Among the lines below, copy exactly those from the one with "[627,471,775,488] teams/organizations, ->" through the one with "[171,500,279,518] you're learning", counting both ends.

→ **Excerpts from a dataset**
********
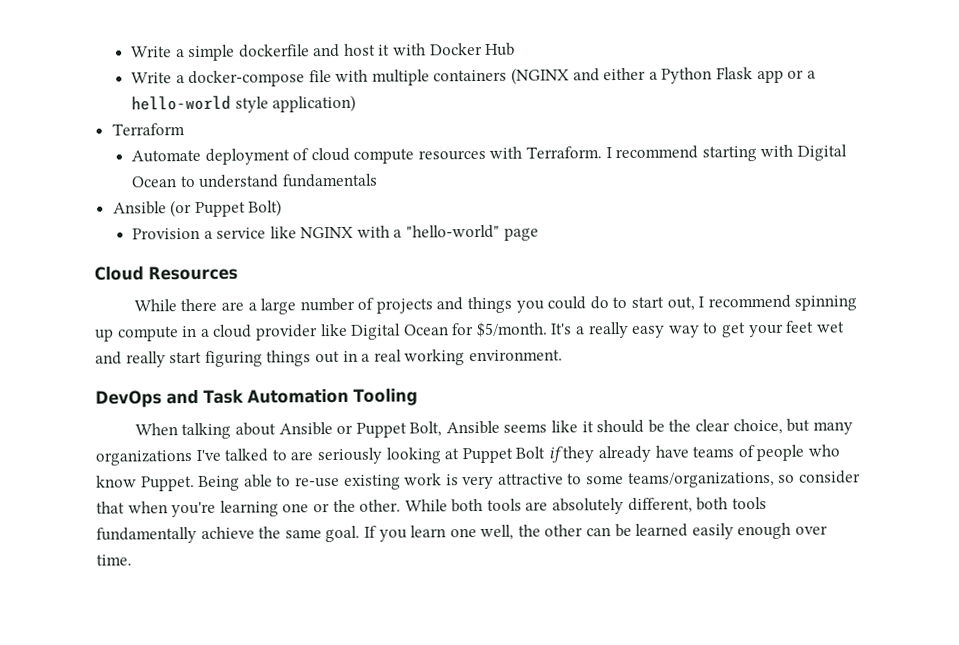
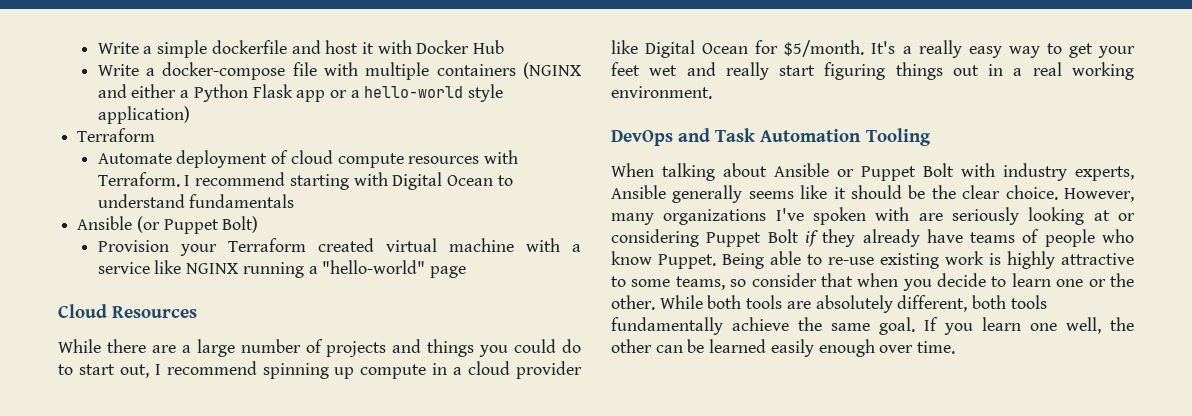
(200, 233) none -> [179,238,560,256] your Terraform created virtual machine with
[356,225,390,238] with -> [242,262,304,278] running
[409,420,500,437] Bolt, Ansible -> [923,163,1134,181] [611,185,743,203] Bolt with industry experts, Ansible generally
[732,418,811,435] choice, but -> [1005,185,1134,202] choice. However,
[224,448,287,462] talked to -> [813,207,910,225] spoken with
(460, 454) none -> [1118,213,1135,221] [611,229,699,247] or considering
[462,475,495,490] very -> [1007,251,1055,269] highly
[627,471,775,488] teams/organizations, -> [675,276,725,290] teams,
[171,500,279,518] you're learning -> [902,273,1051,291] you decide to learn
********
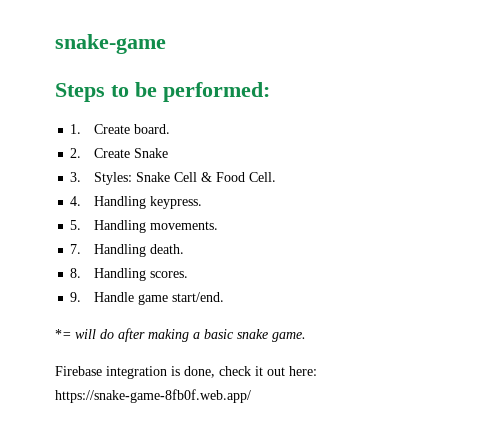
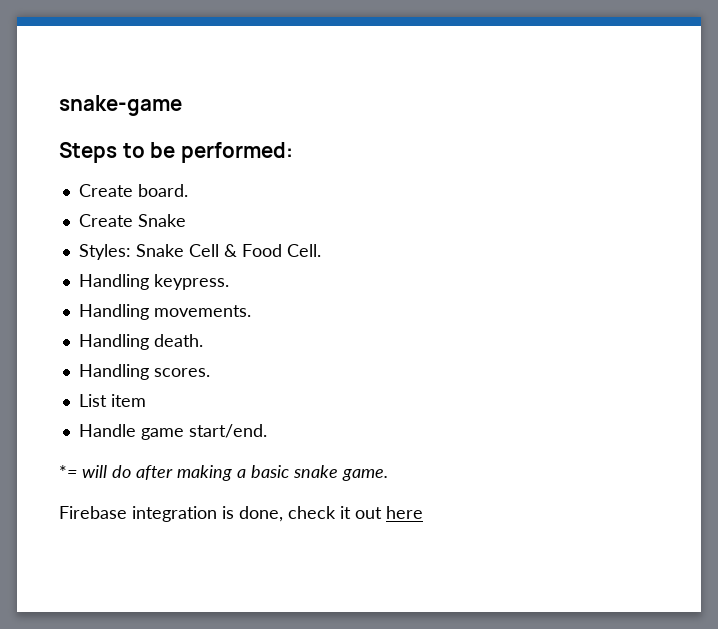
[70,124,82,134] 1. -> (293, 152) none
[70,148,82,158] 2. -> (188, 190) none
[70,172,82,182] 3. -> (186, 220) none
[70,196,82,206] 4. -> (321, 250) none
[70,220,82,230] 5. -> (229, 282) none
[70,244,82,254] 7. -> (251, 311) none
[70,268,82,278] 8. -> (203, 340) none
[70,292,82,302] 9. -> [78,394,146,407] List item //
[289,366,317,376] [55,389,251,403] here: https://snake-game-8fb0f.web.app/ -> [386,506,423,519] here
********
→ **REPLY TO THE EXERCISE**
[627,471,775,488] teams/organizations, -> [675,276,725,290] teams,
[171,500,279,518] you're learning -> [902,273,1051,291] you decide to learn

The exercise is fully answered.